Do not underestimate the value of flowers in your garden. They are essential for pollinators, can act as “trap crops” and can even be an edible produce that you can harvest as well. We always interplant flowers with our fruits and veggies to add a pop of color, bring beneficial insects and a more diverse plant in the beds. Marigolds, zinnias, nasturtiums, chives, and pansies are all excellent additions to your garden and work harder for you than veggies do.
Finally, don’t be intimidated by a lack of space to grow in. I’ve grown food on small balconies in pots and on large acreages. More space is great but it’s also more work. Start small, even if you have a lot of room to work with. If you have limited space, container gardens are fantastic and dwarf varieties of your favorite veggies and fruits are perfect for these types of space. If you plant in containers, pay close attention to moisture levels and location to make sure you’re getting enough sunlight.
PA: How do you navigate gardening with unpredictable Colorado weather?
JC: If you can garden in Colorado, you can garden anywhere but really every climate has its own challenges. In Colorado, you must pay attention to the weather every day to make note of temperatures and extreme weather like hail, strong winds or unexpected spring or fall snow. Know that if you garden here, you will inevitably have a year when things just don’t go right but rest assured, you are not the only one! Growing here can be challenging but once you know what to look out for, it’s less frustrating.

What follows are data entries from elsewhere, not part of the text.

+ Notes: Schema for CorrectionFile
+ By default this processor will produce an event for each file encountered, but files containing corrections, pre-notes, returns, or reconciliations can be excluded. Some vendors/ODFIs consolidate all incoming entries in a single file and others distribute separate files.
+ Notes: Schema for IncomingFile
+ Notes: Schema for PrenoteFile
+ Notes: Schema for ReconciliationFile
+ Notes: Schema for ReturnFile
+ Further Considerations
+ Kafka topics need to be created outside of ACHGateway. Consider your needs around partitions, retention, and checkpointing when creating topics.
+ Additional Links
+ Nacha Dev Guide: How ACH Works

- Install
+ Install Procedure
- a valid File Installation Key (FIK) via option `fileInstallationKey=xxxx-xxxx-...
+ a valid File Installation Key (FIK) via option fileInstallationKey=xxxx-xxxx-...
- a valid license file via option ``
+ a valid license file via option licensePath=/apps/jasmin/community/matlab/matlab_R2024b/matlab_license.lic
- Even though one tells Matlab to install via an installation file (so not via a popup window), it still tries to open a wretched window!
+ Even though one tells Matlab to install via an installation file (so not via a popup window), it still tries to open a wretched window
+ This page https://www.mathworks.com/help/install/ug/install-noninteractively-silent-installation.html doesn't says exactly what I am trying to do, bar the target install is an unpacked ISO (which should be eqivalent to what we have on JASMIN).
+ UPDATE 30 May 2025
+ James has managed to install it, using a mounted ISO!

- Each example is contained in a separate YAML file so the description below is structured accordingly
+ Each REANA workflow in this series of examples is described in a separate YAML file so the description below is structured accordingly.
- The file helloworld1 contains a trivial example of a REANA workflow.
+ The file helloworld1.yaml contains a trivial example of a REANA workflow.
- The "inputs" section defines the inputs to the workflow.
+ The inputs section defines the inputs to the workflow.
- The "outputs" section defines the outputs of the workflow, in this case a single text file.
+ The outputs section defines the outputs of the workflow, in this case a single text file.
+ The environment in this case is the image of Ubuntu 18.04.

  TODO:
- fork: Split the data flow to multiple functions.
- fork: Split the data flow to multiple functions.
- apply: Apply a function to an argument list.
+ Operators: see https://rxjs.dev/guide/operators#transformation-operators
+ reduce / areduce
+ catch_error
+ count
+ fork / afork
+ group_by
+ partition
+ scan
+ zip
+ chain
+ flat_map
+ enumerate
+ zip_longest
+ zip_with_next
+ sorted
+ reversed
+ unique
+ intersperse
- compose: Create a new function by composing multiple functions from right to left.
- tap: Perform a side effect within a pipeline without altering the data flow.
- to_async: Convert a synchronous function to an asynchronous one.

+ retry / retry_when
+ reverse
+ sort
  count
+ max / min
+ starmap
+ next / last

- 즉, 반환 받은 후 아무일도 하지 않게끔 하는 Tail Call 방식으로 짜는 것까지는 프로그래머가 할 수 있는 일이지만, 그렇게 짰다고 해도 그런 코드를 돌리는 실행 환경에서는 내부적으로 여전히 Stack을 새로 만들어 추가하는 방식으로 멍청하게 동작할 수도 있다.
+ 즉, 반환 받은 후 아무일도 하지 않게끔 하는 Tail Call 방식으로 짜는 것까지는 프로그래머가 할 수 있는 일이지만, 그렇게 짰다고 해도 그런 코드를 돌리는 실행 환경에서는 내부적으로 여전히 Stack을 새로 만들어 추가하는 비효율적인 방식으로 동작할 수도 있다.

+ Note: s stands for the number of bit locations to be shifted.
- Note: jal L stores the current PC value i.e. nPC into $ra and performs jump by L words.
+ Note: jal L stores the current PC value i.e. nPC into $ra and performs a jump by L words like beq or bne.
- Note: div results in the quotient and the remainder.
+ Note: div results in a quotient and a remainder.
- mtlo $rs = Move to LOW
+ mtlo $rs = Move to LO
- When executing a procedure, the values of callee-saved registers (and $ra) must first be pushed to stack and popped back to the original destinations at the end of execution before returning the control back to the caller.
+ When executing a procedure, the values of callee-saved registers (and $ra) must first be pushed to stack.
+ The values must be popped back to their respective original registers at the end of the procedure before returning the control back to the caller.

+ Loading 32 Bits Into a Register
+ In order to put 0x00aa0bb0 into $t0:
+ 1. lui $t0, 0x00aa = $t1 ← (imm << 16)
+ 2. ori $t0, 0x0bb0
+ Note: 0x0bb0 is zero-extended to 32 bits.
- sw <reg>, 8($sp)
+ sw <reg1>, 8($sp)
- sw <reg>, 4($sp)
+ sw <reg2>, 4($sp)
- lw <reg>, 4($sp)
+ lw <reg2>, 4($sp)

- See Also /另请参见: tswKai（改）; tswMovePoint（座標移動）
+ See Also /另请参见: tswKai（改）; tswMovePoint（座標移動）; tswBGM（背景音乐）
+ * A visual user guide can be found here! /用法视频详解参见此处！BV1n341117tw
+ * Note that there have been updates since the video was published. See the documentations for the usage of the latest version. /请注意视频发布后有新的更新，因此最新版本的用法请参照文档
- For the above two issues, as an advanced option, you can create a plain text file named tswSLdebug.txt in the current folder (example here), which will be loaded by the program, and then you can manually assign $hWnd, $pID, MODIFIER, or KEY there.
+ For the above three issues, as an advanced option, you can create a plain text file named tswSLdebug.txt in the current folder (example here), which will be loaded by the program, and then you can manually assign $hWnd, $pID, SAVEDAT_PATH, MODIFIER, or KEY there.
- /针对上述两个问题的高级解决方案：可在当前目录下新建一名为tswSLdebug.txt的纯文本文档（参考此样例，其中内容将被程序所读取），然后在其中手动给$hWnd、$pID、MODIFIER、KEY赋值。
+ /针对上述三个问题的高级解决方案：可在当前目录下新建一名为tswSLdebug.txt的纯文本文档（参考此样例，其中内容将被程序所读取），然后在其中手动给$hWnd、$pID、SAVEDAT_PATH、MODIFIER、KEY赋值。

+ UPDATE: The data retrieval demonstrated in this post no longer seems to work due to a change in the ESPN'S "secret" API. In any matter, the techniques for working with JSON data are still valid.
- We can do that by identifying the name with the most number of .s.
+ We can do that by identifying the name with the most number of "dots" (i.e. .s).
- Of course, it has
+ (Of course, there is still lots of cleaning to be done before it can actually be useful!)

PA: Tell us about your bee project!
JC: Pollinators are so important – we must not be afraid of bees (or really any of the insects that we share our space with). We built a “bug hotel” this spring to accommodate solitary bees and other beneficials. This bug hotel is for bees that do not live in a hive with a colony – there are more solitary bees than social bees! Creating a beautiful and beneficial habitat for solitary bees means we have plenty of pollinators in our gardens who make sure our veggies can set fruit. It’s also fascinating to watch the bees work around our property.
PA: Give us some of your best advice to aspiring gardeners and homesteaders!
JC: When it comes to gardening, start small with something you love. Know that it is a lot of work to tend to your garden so starting out small reduces the stress and allows you to get the hang of what you need to do before you have a big project on your hands. If you’re just getting started, buying plant starts from local farms or garden centers is a great way to start off on the right foot and it means you don’t need to start your seeds in late-winter!
Read, read, read! If you want to be a great homesteader or gardener, you will never stop learning, improving, changing and tweaking your techniques. There is always room for improvement and the opportunity to, “work smarter, not harder,” is a goal you should have in mind at all times. If you are short on time for extensive reading, YouTube is your best friend for quick information and guidelines.
Social media is a great way to get more urban garden ideas and to stay connected with other gardeners, homesteaders and creators. Join gardening groups in your city or state to stay connected with others in your region who may be helpful (or need your advice). Joining a pest and weed identification group on social media is also a great way to passively learn about these things that will pop up!
If you do nothing more than plant flowers on your property rather than grass, you are doing more for the environment than you can imagine!